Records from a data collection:
• • • • • • •

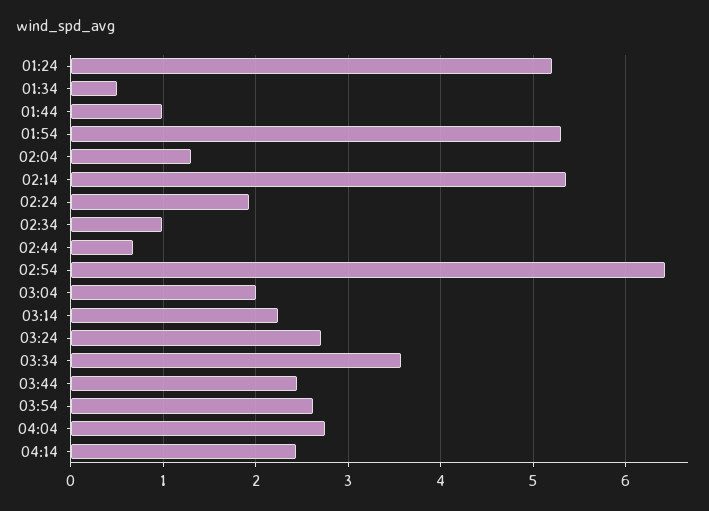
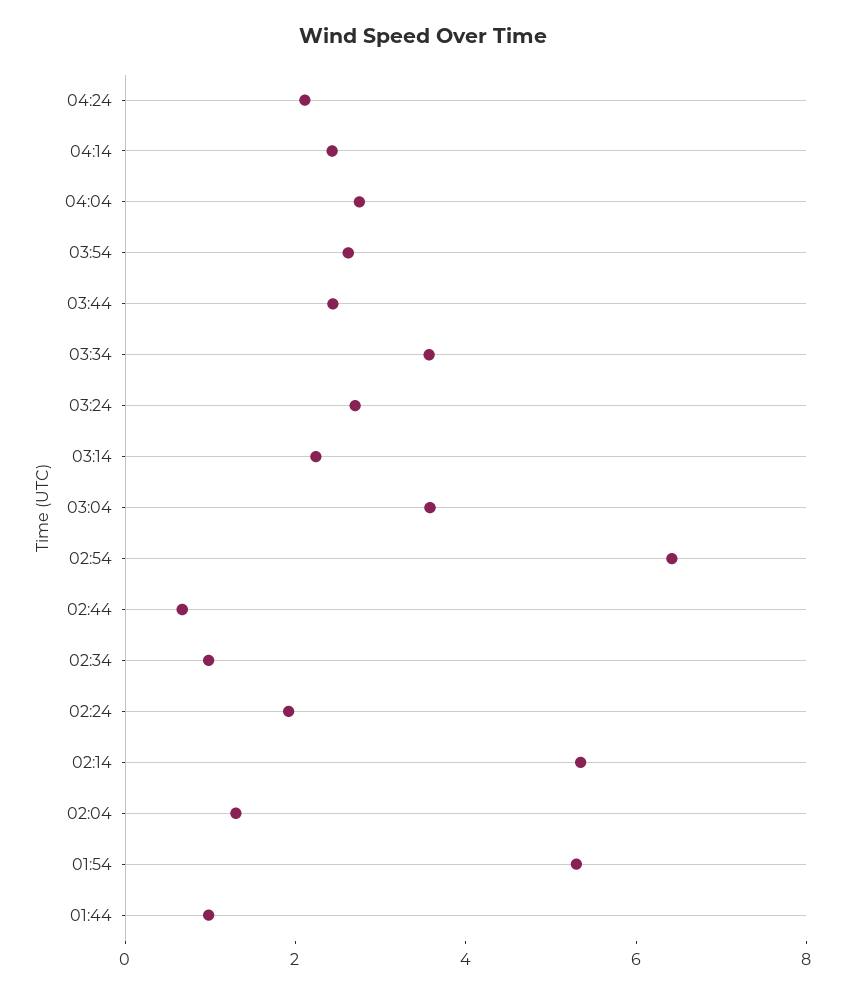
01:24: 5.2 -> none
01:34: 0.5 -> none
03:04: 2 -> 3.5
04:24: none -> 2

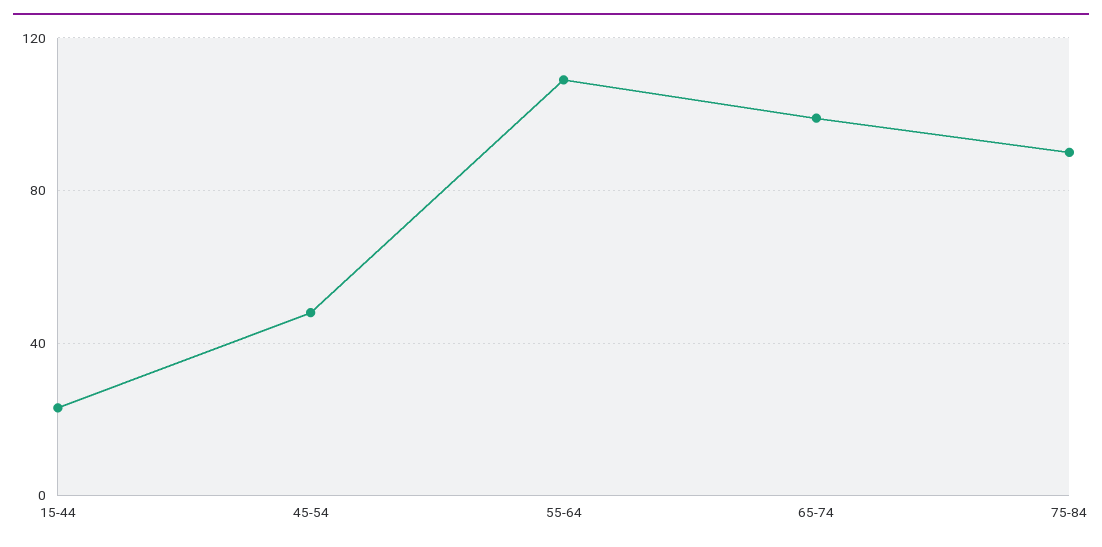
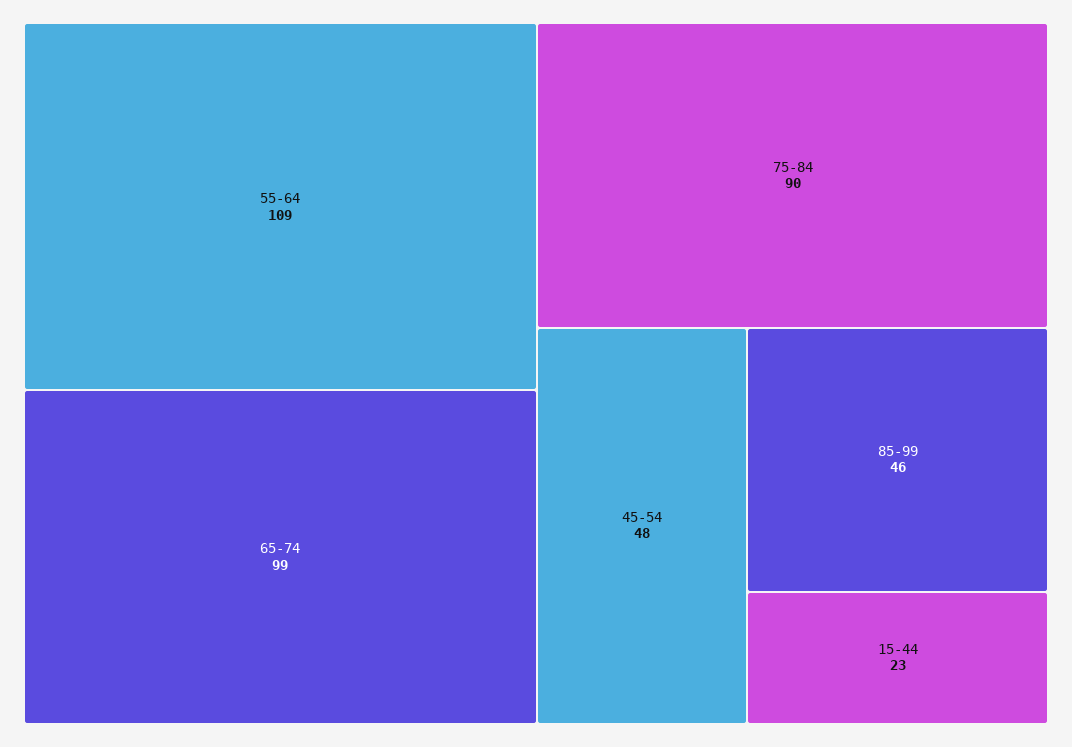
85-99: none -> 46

• • • • • • •

**What is required:**
Transcribe each entry precisely as given, leaving the pictures out.

**Expected answer:**
01:24: 5.2 -> none
01:34: 0.5 -> none
03:04: 2 -> 3.5
04:24: none -> 2

85-99: none -> 46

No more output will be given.